It's not just HPC, as I pointed out, it's pretty much everything,
including kernel compiles. And "use hugepages" is a pretty inadequate
answer given the restrictions of hugepages and the difficulty of using
them. How do I get gcc to use hugepages, for instance? Using 64k
pages gives us a performance boost for almost everything without the
user having to do anything.
If the hugepage stuff was in a state where it enabled large pages to
be used for mapping an existing program, where possible, without any
changes to the executable, then I would agree with you. But it isn't,
it's a long way from that, and (as I understand it) Linus has in the
past opposed the suggestion that we should move in that direction.
Paul.
> Paul Mackerras <pau...@samba.org> writes:
> >
> > 4kB pages: 444.051s user + 34.406s system time
> > 64kB pages: 419.963s user + 16.869s system time
> >
> > That's nearly 10% faster with 64kB pages -- on a kernel compile.
>
> Do you have some idea where the improvement mainly comes from?
> Is it TLB misses or reduced in kernel overhead? Ok I assume both
> play together but which part of the equation is more important?

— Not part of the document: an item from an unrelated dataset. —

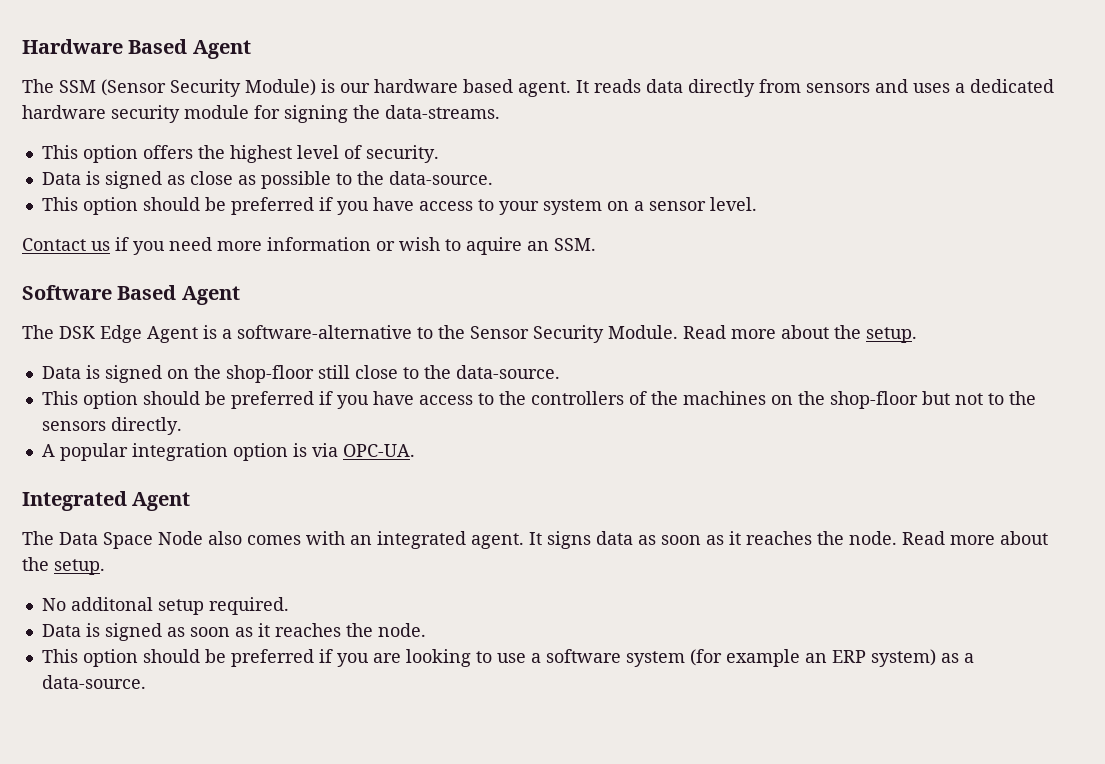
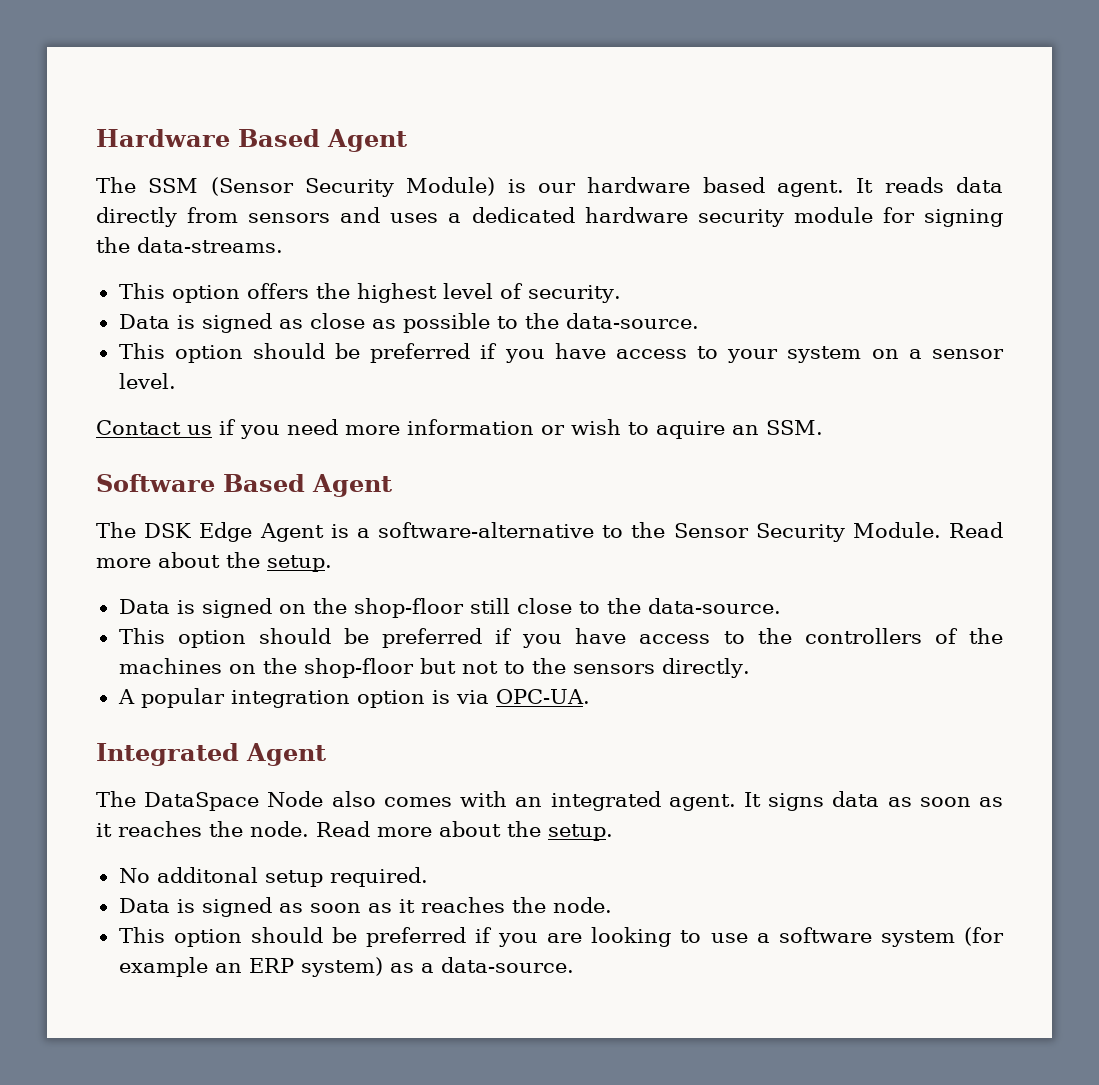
[59,532,153,549] Data Space -> [144,792,260,811] DataSpace

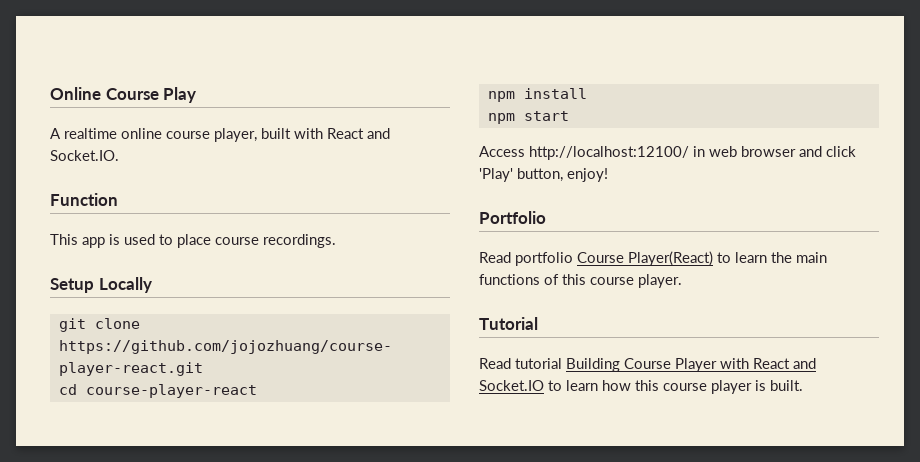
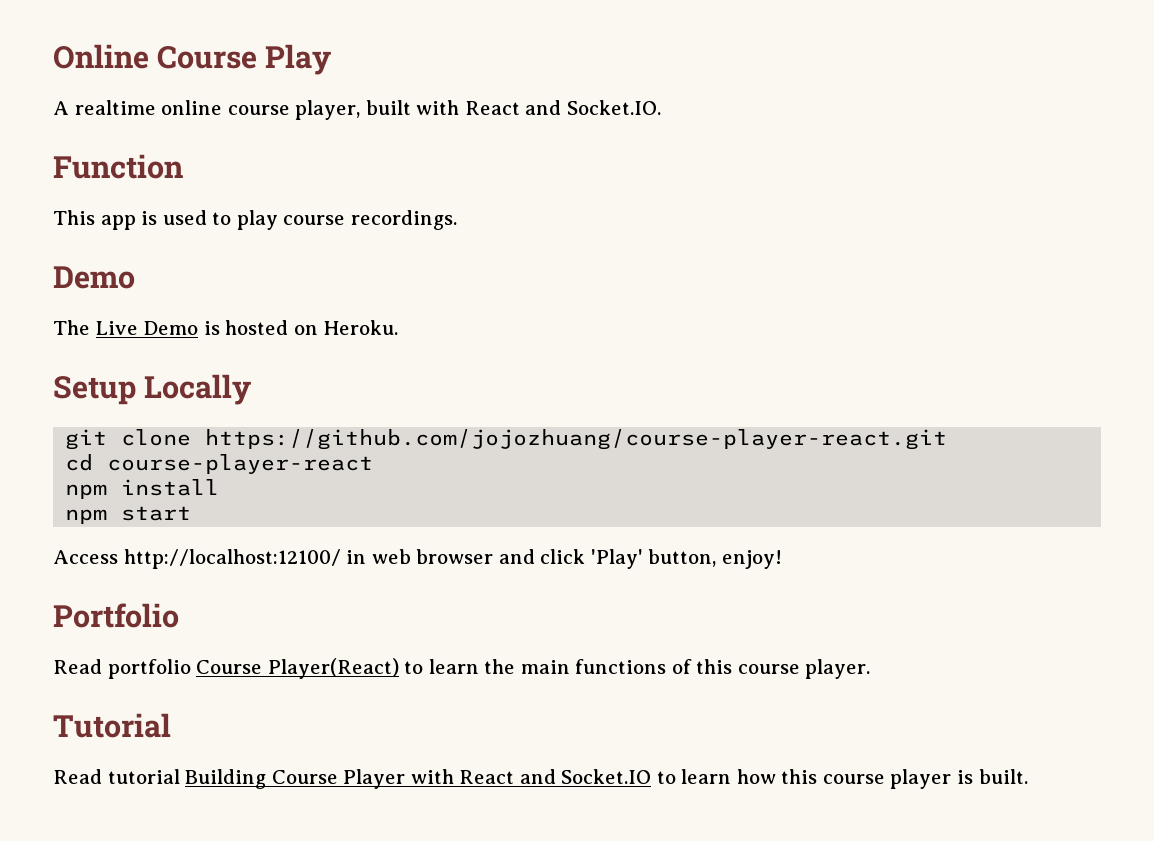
[177,234,211,248] place -> [236,210,278,230] play
(336, 241) none -> [53,266,135,289] [53,320,399,335] // Demo // The Live Demo is hosted on Heroku.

I think that to a first approximation, the improvement in user time
(24 seconds) is due to the increased TLB reach and reduced TLB misses,
and the improvement in system time (18 seconds) is due to the reduced
number of page faults and reductions in other kernel overheads.
As Dave Hansen points out, I can separate the two effects by having
the kernel use 64k pages at the VM level but 4k pages in the hardware
page table, which is easy since we have support for 64k base page size
on machines that don't have hardware 64k page support. I'll do that
today.
Paul.
> On Mon, 24 Mar 2008, David Miller wrote:
>
> > There are ways to get large pages into the process address space for
> > compute bound tasks, without suffering the well known negative side
> > effects of using larger pages for everything.
>
> These hacks have limitations. F.e. they do not deal with I/O and
> require application changes.
Transparent automatic hugepages are definitely doable, I don't know
why you think this requires application changes.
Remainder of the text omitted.